We were particularly delighted this year to welcome the U.S. Ambassador to the Czech Republic, the Hon. Andrew Schapiro, to speak about the embassy’s on-going efforts to promote anti-corruption initiatives in the Czech Republic. Ambassador Schapiro praised the Institute’s continued efforts across the spectrum of its programming and fielded some excellent questions on the perception of the US government’s efforts in Prague and across the rest of the country.

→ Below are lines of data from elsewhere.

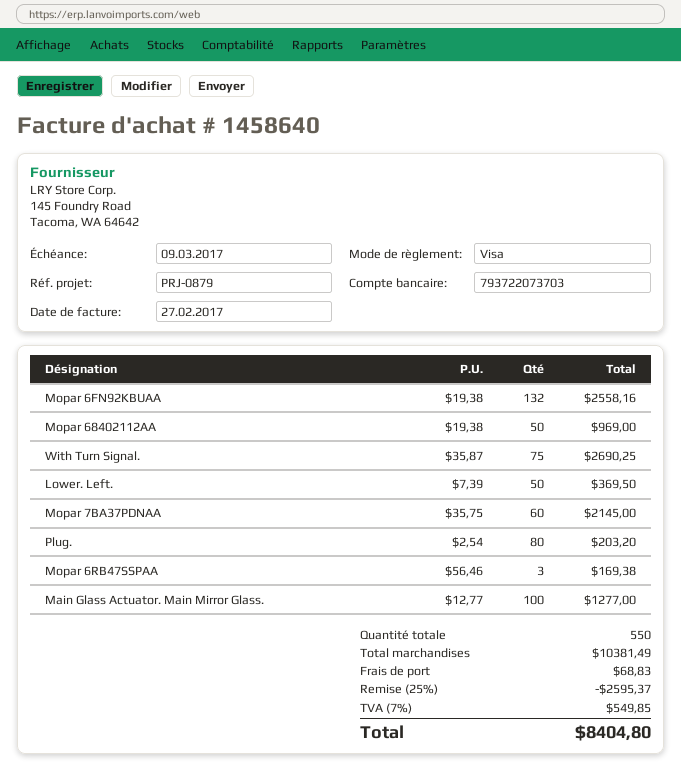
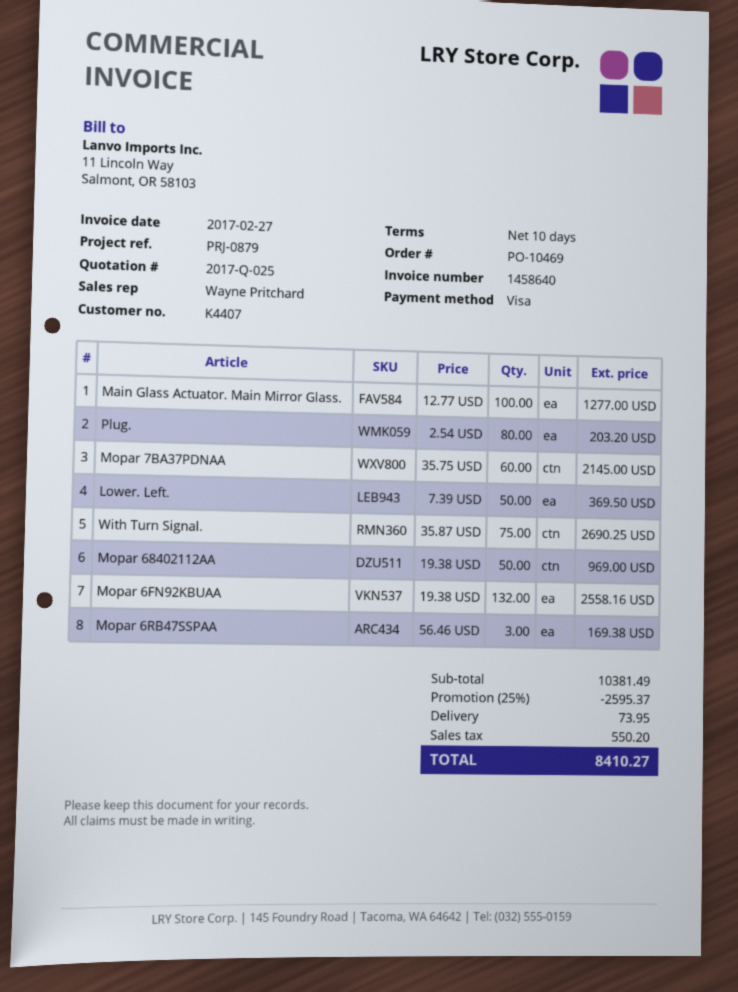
shipping: 68.83 -> 73.95
tax: 549.85 -> 550.20
total: 8404.80 -> 8410.27

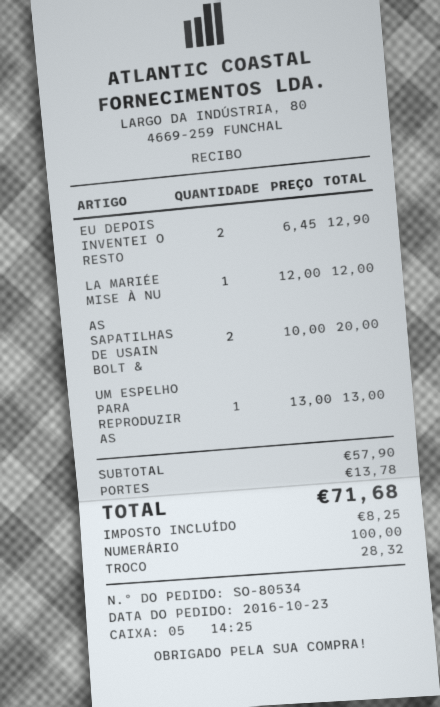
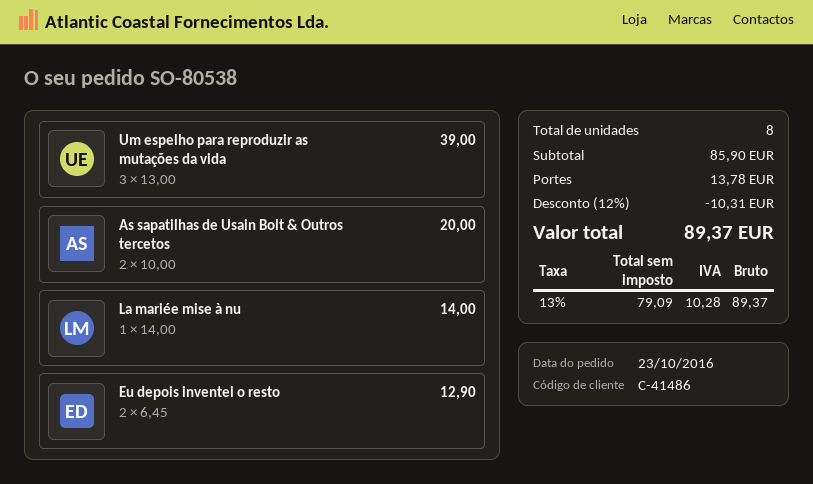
order number: SO-80534 -> SO-80538
LA MARIÉE MISE À NU: 1 x 12.00 = 12.00 -> 1 x 14.00 = 14.00
UM ESPELHO PARA REPRODUZIR AS: 1 x 13.00 = 13.00 -> 3 x 13.00 = 39.00
subtotal: 57.90 -> 85.90
discount: none -> 12% = 10.31
tax: 8.25 -> 10.28
total: 71.68 -> 89.37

The Annual Meeting was rounded out with panels that highlighted current CEELI projects, including overviews of the Conference of Chief Justices of Central and Eastern Europe, and of our on-going anti-corruption courses. Two themed panels addressed Civil Society Organization in Crisis: Strategies for Support and Strategic Lawyering: The Role of Lawyers in Responding to Active Repression of Civil Society and Human Rights. As per usual, the panels proved to be the highlight of the meeting as the Institute welcomed an incredibly impressive array of speakers including Alina L. Romanowski, the U.S. State Department’s Coordinator for Assistance to Europe and Eurasia, Nadia Diuk, Vice President, National Endowment for Democracy, recently released political prisoner and human rights lawyer Rasul Jafarov from Azerbaijan, and Nicola Macbean, Executive Director of The Rights Practice in London.

The event wound down with a cocktail reception at the Villa Grebovka where guests and panelists continued discussions on pertinent issues raised throughout the day. CEELI Institute staff is ever grateful and humbled by the turn-out and support from friends and colleagues from around the globe and are already looking forward to next year’s program!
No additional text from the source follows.